Hanno comprato una pagina del Corriere della Sera rivolgendosi al presidente della Repubblica e al premier. E poi hanno diramato un comunicato stampa durissimo, intitolato: “Comparto intercettazioni, stop ai lavori”. Le aziende che, per conto delle procure, si occupano di intercettazioni telefoniche e consulenze tecnologiche alle indagini (ad esempio microtelecamere) annunciano la serrata, “perché – spiega l’Iliia, associazione che li rappresenta – il ministero della Giustizia ha un debito nei nostri confronti di 500 milioni”. Così, da domani, le procure non potranno più avviare intercettazioni su utenze telefoniche di persone indagate che ritengono meritevoli di attenzione, perché le società incaricate hanno deciso di non accettare nuovi incarichi. Uno stop che, spiega il comunicato, “provocherà un evidente pregiudizio dell’attività investigativa futura e non potrà assicurare anche il regolare espletamento degli incarichi in corso con grave danno per le indagini già in atto”.
“Noi emettiamo fattura alle procure, ma le lungaggini burocratiche fanno sì che passino dei mesi prima che vengano contabilizzate”, spiega Andrea De Donno, titolare di due aziende del settore (di cui una in liquidazione) e membro del direttivo Iliia. “Il vero problema – continua De Donno – è che poi il ministero della Giustizia stanzia fondi notevolmente inferiori rispetto alle richieste delle procure. E i tempi sono biblici: si arriva a due anni per vedersi pagare una fattura. Il paradosso è che aziende con utili e fatturati in crescita sono costrette a chiudere proprio per i mancati pagamenti”. Solo cinque anni fa, le aziende del comparto erano 250. Ora son 98. “A questo bisogna aggiungere che c’è stato un calo del 30 per cento della richiesta di intercettazioni. In generale sono diminuiti, negli ultimi anni, i fondi stanziati. E sono stati ritoccati al ribasso i listini”. Questa scarsa efficienza da parte del ministero può essere letta come una volontà di ostacolare le intercettazioni? “E’ una lettura possibile – spiega De Donno – ma noi siamo solo imprenditori e non vogliamo schierarci politicamente”.
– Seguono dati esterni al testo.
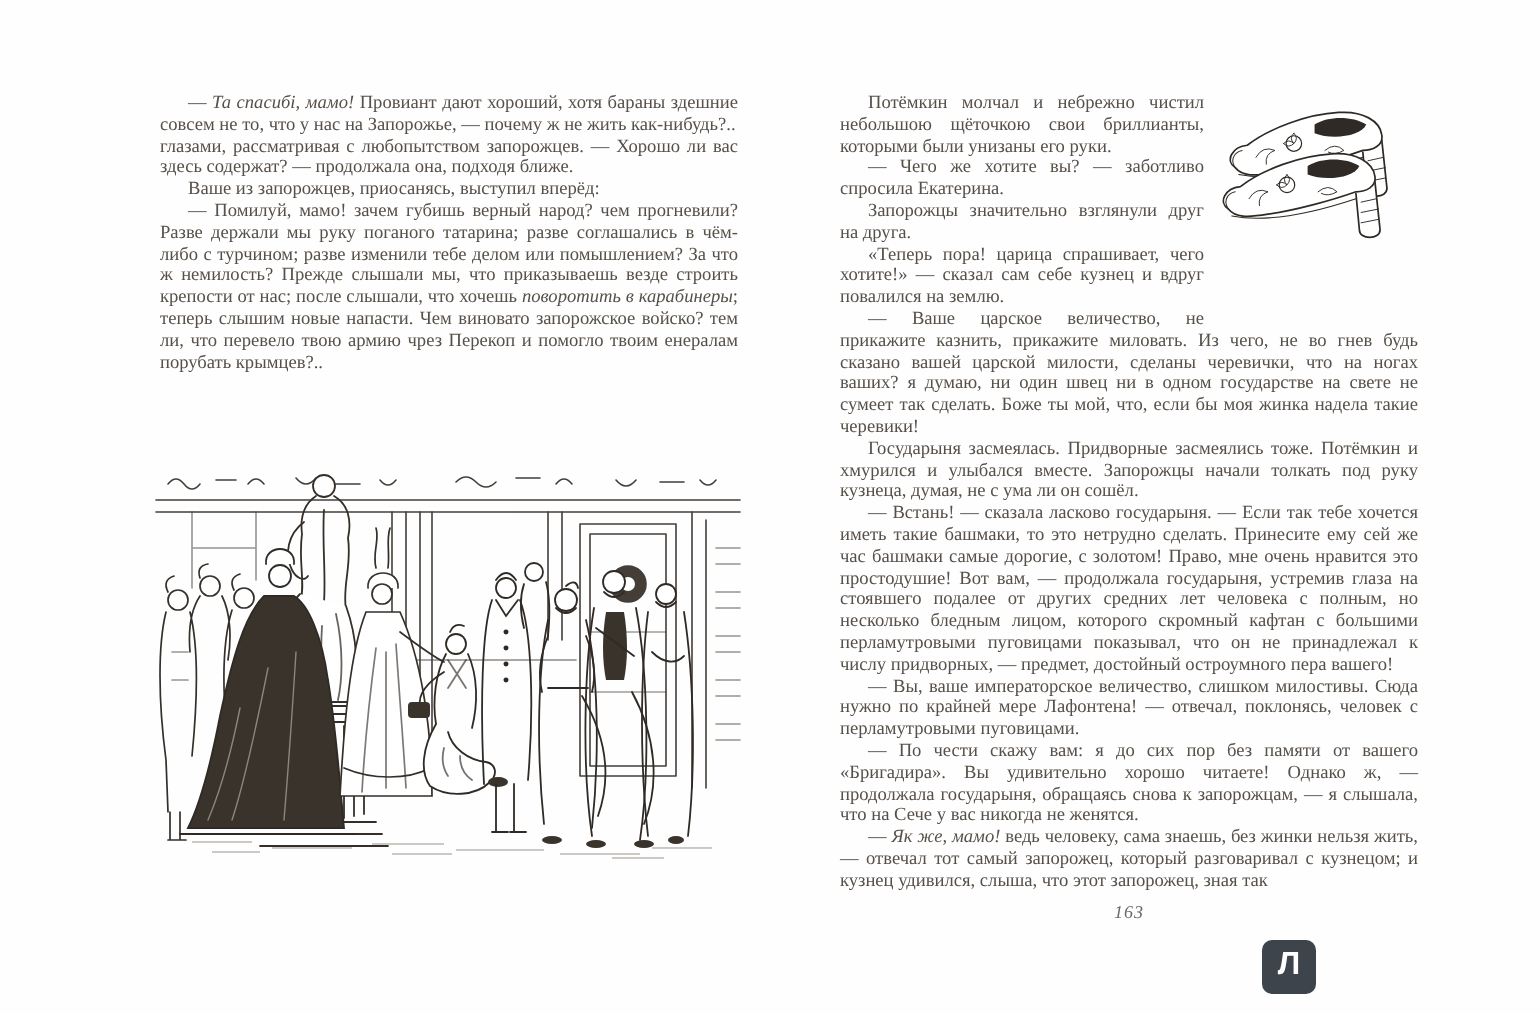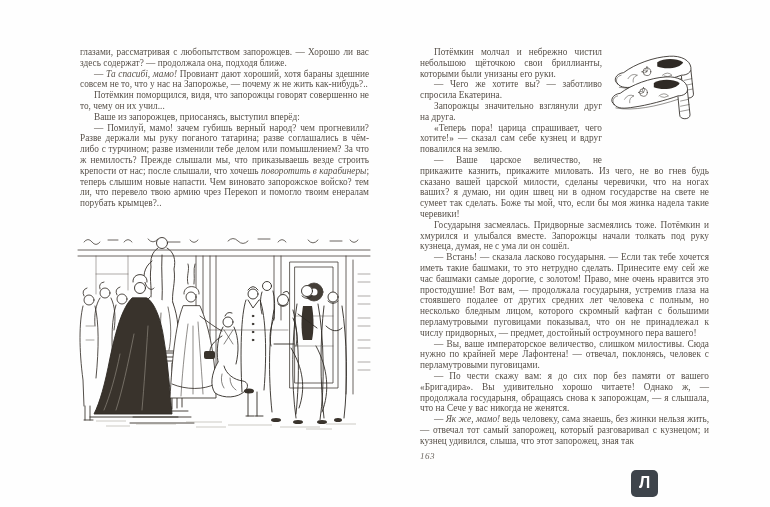"глазами, рассматривая с любопытством" p.para { order: before "— Та спасибі, мамо! Провиант" -> after "— Та спасибі, мамо! Провиант" }
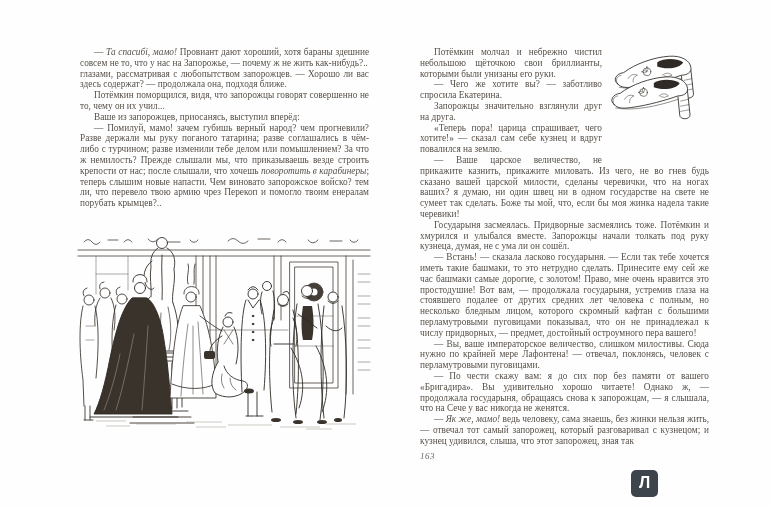"Потёмкин поморщился, видя, что запорожцы" p.para { html: <p><span>Потёмкин поморщился, видя, что запорожцы говорят совершенно не то, чему он их учил...</span></p> -> none }
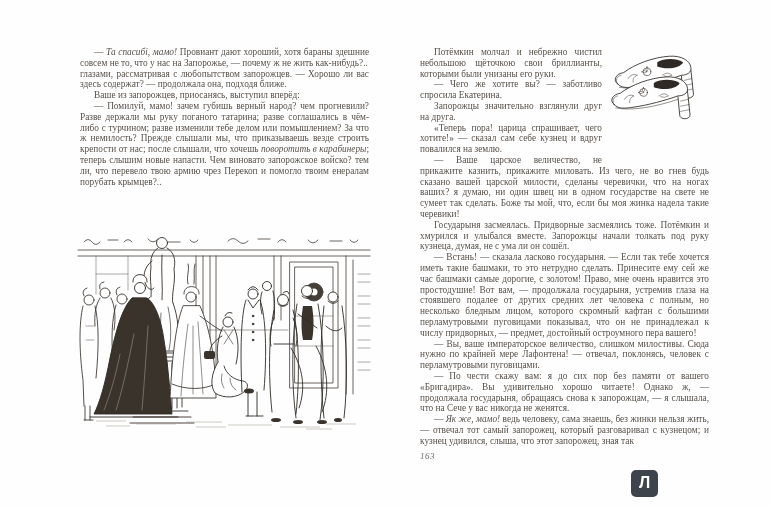"163" .page-number { text-align: left -> center }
Le aziende fanno appello al Capo dello Stato, Giorgio Napolitano, e al premier Silvio Berlusconi “perché possa essere varato un emendamento urgente al ddl di stabilità in grado di programmare, già per il 2011, uno stanziamento idoneo a colmare il peso del debito contratto dal ministero della Giustizia”. “I risultati ottenuti dallo Stato, dalle forze di polizia e dalla magistratura per assicurare alla giustizia importanti criminali – sottolinea Iliia – hanno prodotto negli ultimi 2 anni un recupero di valore complessivo di 15 miliardi e mezzo di euro, di cui 2,5 miliardi di contanti depositati sul Fondo Unico Giustizia: un bilancio che stimola orgoglio nazionale, senso dello Stato e della giustizia, ma che non è stato utilizzato per colmare il debito e scongiurare lo stato di crisi delle imprese che lavorano silenziosamente a fianco delle forze dell’ordine e della magistratura inquirente nelle fasi di intelligence investigative e di monitoraggio del territorio nella lotta al crimine”.
Al di là dei disagi, non è comunque controproducente dire no allo Stato che è di fatto il datore di lavoro esclusivo di queste aziende? “Certo bisogna reinventarsi, ma non possiamo continuare così”, spiega De Donno: “Molte aziende possono riciclarsi lavorando per paesi esteri, specialmente dell’Est europeo. Altre possono fare sicurezza per grandi aziende. Quel che è certo è che non si può lavorare senza essere pagati”.